- _TASK TO CARRY OUT_
When you reach the line holding "- React Router", please begin to restate the lines word for word and continue through the last one in the material, excluding pictures.

- _EXERCISE DATA_
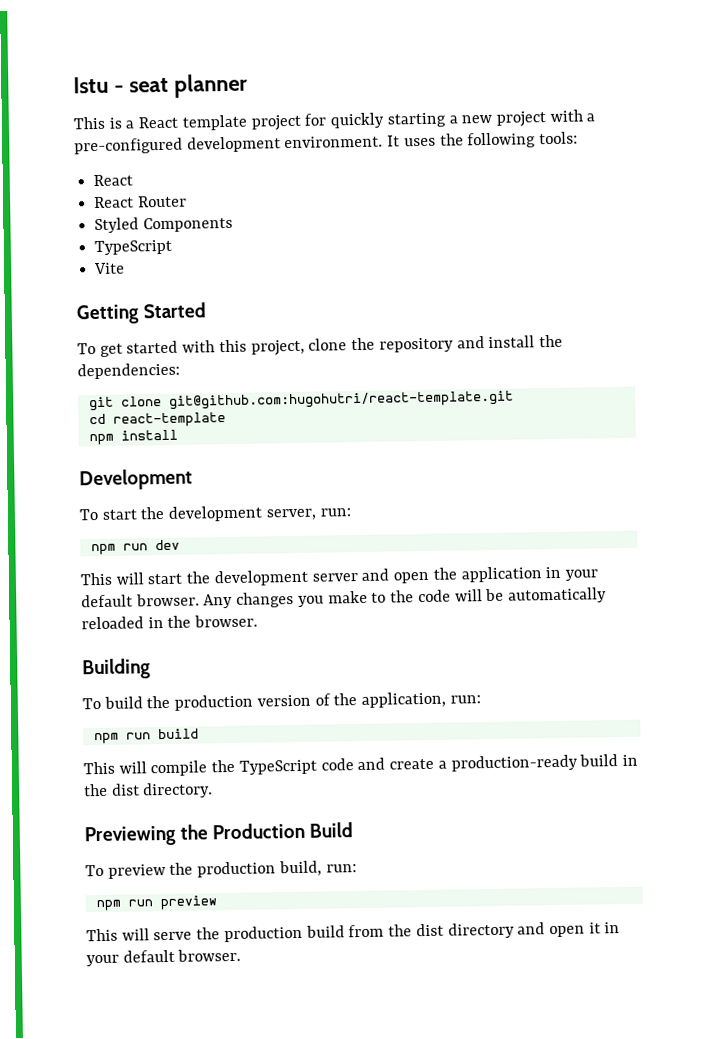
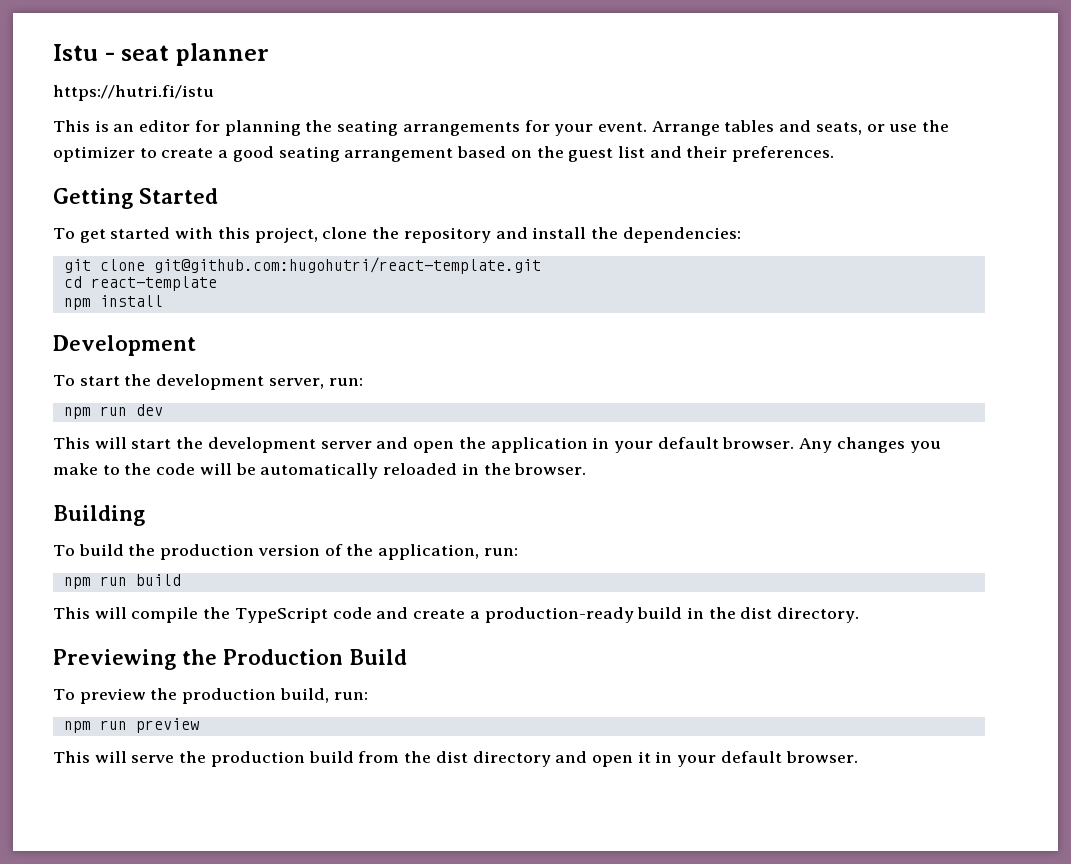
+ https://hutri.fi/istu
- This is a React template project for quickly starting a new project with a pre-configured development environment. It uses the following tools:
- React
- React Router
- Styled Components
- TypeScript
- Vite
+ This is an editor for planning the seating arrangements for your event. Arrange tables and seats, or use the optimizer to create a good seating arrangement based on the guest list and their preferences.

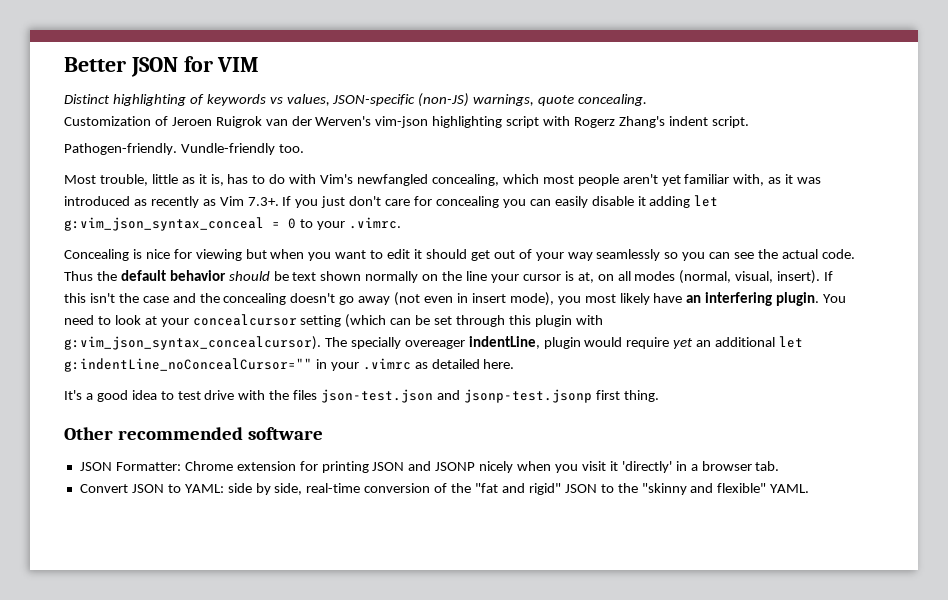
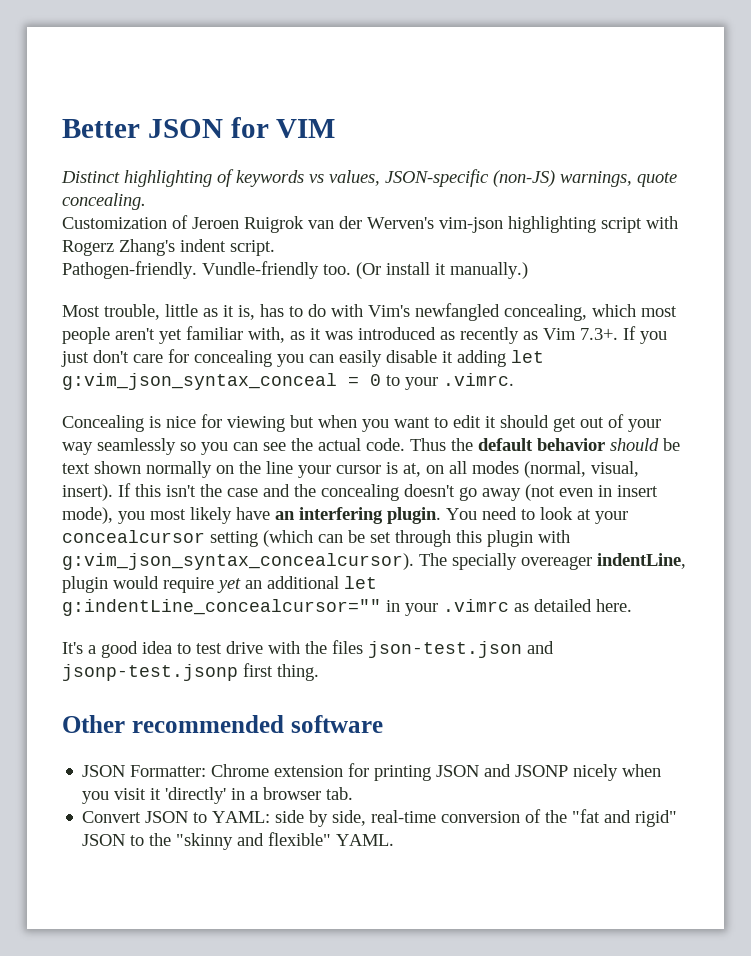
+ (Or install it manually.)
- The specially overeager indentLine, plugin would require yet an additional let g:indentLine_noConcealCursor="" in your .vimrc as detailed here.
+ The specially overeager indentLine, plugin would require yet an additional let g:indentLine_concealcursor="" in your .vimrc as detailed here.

- _RESPONSE BOX_
- React Router
- Styled Components
- TypeScript
- Vite
+ This is an editor for planning the seating arrangements for your event. Arrange tables and seats, or use the optimizer to create a good seating arrangement based on the guest list and their preferences.

+ (Or install it manually.)
- The specially overeager indentLine, plugin would require yet an additional let g:indentLine_noConcealCursor="" in your .vimrc as detailed here.
+ The specially overeager indentLine, plugin would require yet an additional let g:indentLine_concealcursor="" in your .vimrc as detailed here.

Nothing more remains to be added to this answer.